(Stored records)
▽
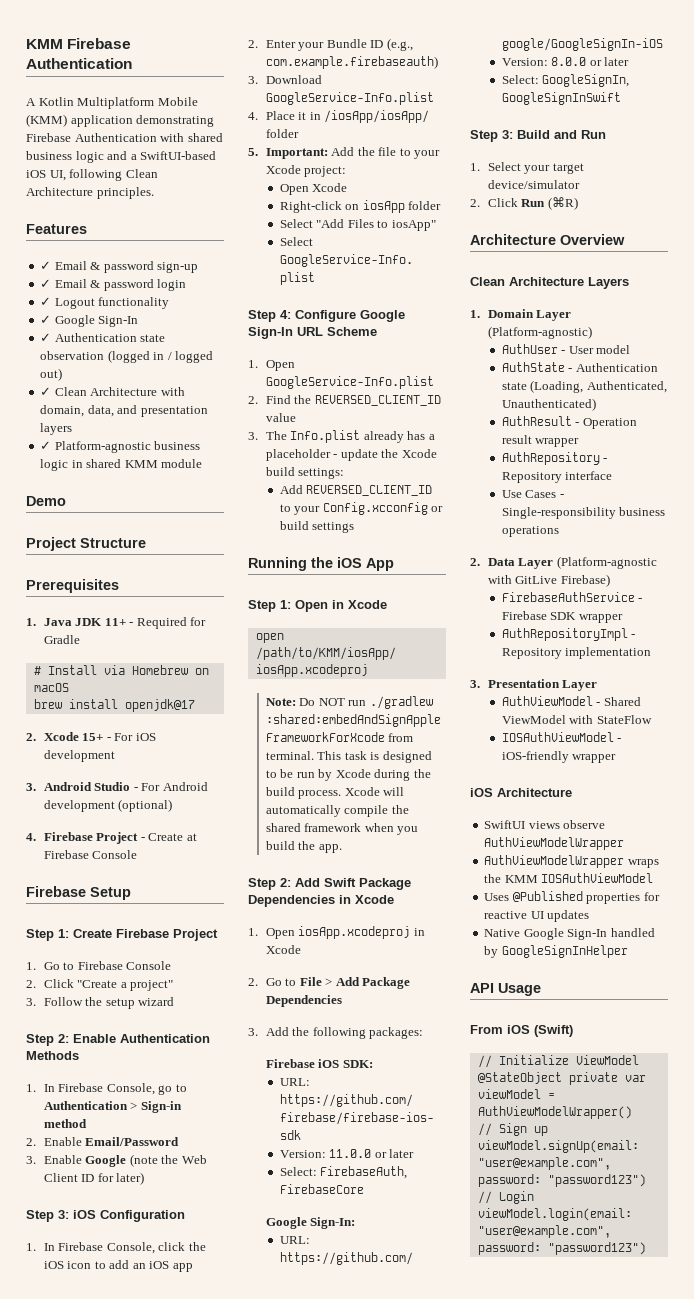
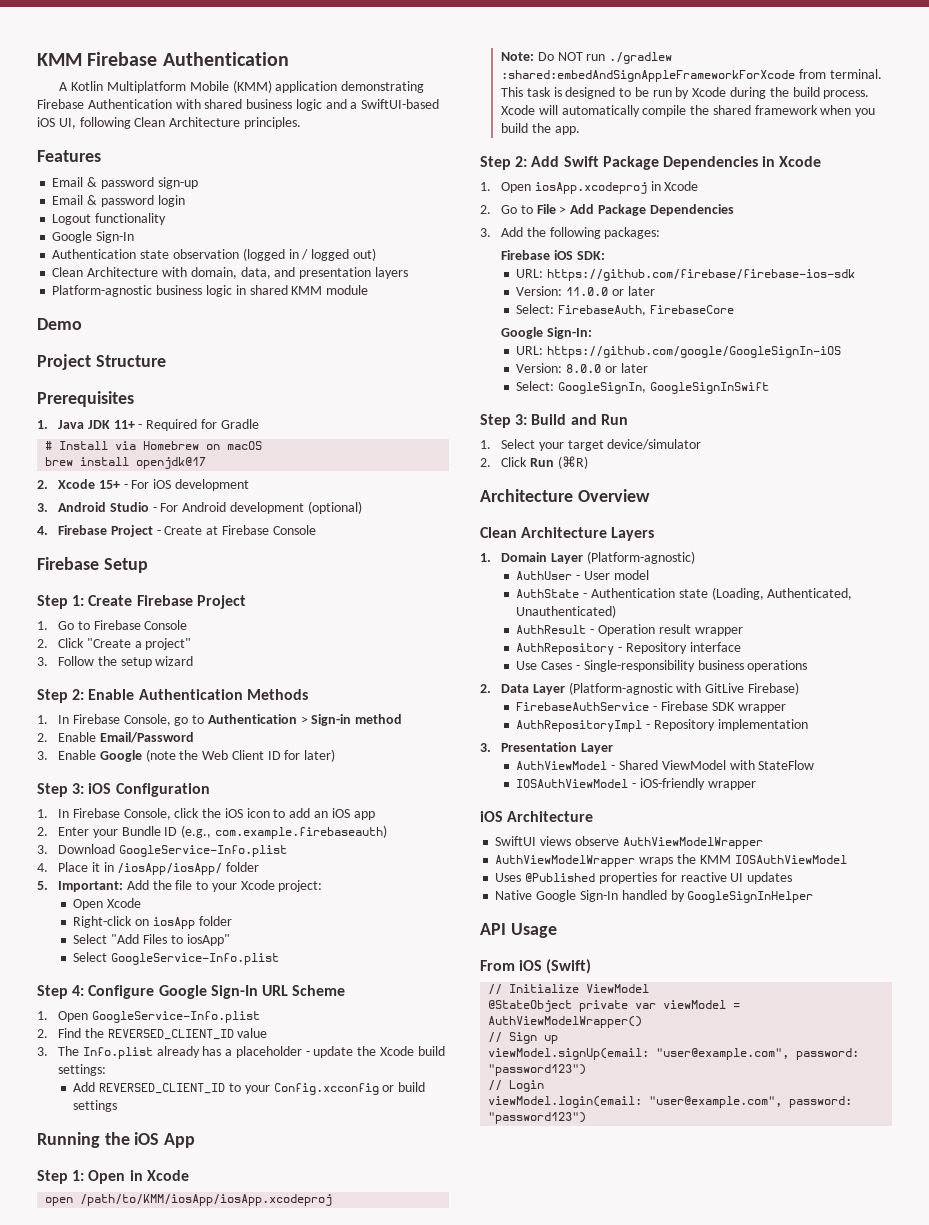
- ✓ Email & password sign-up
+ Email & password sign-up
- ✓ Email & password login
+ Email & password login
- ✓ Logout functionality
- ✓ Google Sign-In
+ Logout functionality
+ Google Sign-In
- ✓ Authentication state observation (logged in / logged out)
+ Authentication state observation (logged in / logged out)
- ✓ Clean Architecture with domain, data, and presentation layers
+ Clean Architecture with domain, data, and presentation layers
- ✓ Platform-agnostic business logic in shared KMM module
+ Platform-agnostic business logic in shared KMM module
△
Set down exactly, and only, the lines from the one containing "- ✓ Platform-agnostic" through the final line of the entries above.

- ✓ Platform-agnostic business logic in shared KMM module
+ Platform-agnostic business logic in shared KMM module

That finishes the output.